Whole chromosome 7 gain predicts higher risk of recurrence in pediatric pilocytic astrocytomas independently from KIAA1549-BRAF fusion status

Jacquelyn J. Roth, Tamara M. Fierst, Angela Jae Waanders, Li Yimei, Jaclyn A. Biegel, Mariarita Santi*

*Corresponding author for this work

Research output: Contribution to journalArticlepeer-review

9 Scopus citations

Abstract

The most frequent genetic alteration identified in pediatric pilocytic astrocytomas and pilomyxoid variant is the KIAA1549-BRAF fusion, which typically results from a 2.0Mb tandem duplication in chromosome band 7q34. Less frequent abnormalities include fusion genes, BRAF, FGFR, KRAS, and NF1 point mutations, and whole chromosome gains.
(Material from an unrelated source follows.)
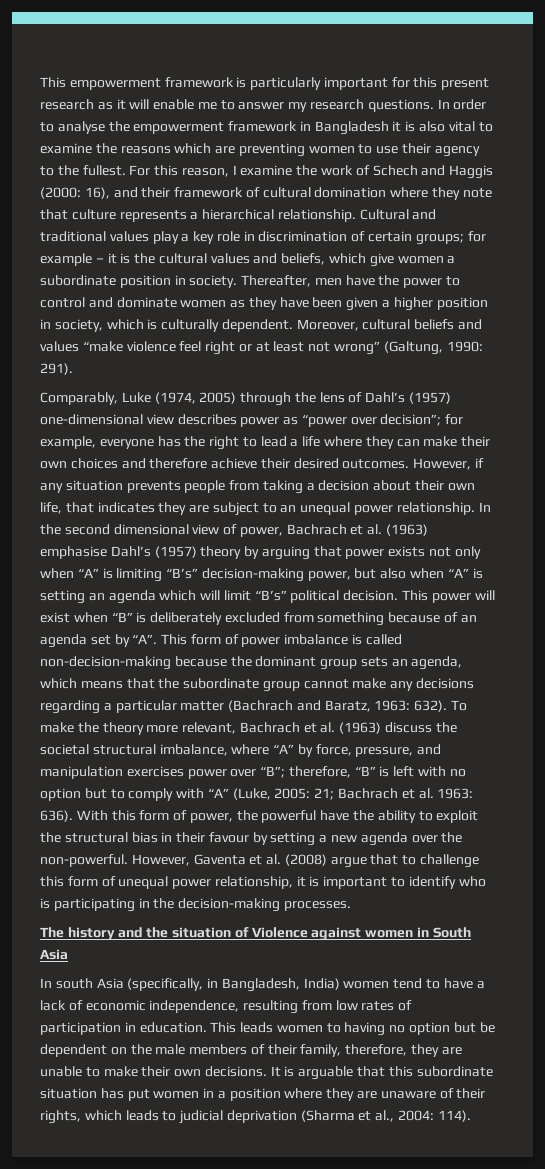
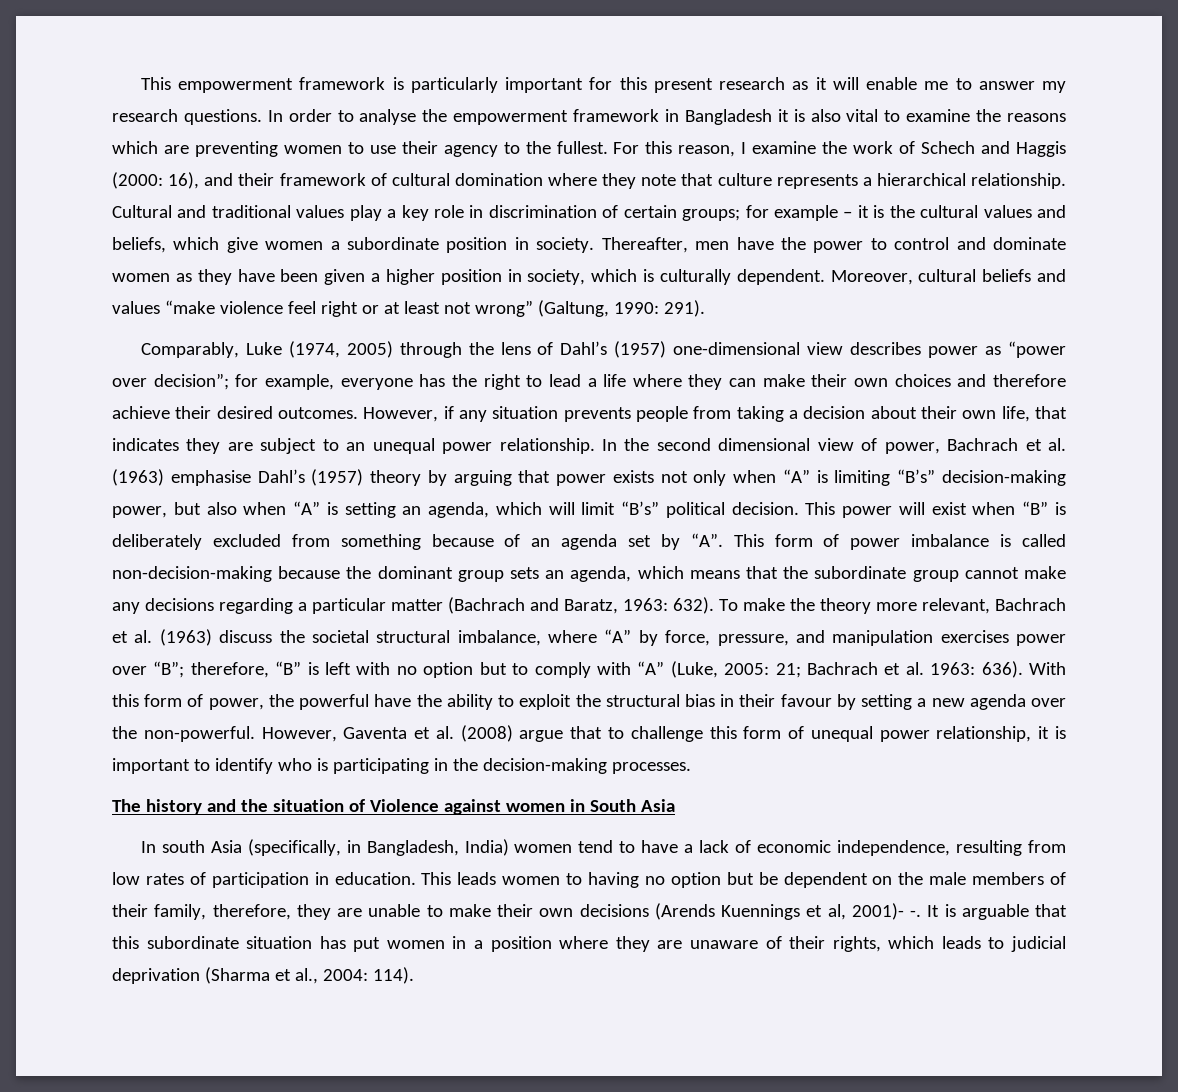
- In the second dimensional view of power, Bachrach et al. (1963) emphasise Dahl’s (1957) theory by arguing that power exists not only when “A” is limiting “B’s” decision-making power, but also when “A” is setting an agenda which will limit “B’s” political decision.
+ In the second dimensional view of power, Bachrach et al. (1963) emphasise Dahl’s (1957) theory by arguing that power exists not only when “A” is limiting “B’s” decision-making power, but also when “A” is setting an agenda, which will limit “B’s” political decision.
- This leads women to having no option but be dependent on the male members of their family, therefore, they are unable to make their own decisions.
+ This leads women to having no option but be dependent on the male members of their family, therefore, they are unable to make their own decisions (Arends Kuennings et al, 2001)- -.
To correlate genetic alterations with clinical course data, we retrospectively analyzed the tumors with pilocytic and pilomyxoid histology of a cohort of 116 pediatric patients, aged 5 months to 23 years. Gross total resection was associated with a decreased risk of recurrence (p=0.001), supporting previous findings that complete tumor excision correlates with long-term and diseasefree survival. We found no significant association between recurrence rate and the presence of the KIAA1549-BRAF fusion or BRAF mutation (p=0.167). Interestingly, gain of whole chromosome 7 (WC7) was associated with a 4.7-fold increased risk of tumor recurrence, even after adjusting for surgical status (p=0.025), and other genetic alterations. Using fluorescence in situ hybridization, we demonstrated that when WC7 gain accompanies the KIAA1549-BRAF fusion, the fusion likely arises first. This study highlights the utility of genetic studies for risk assessment of pilocytic and pilomyxoid astrocytomas, which may impact treatment selections.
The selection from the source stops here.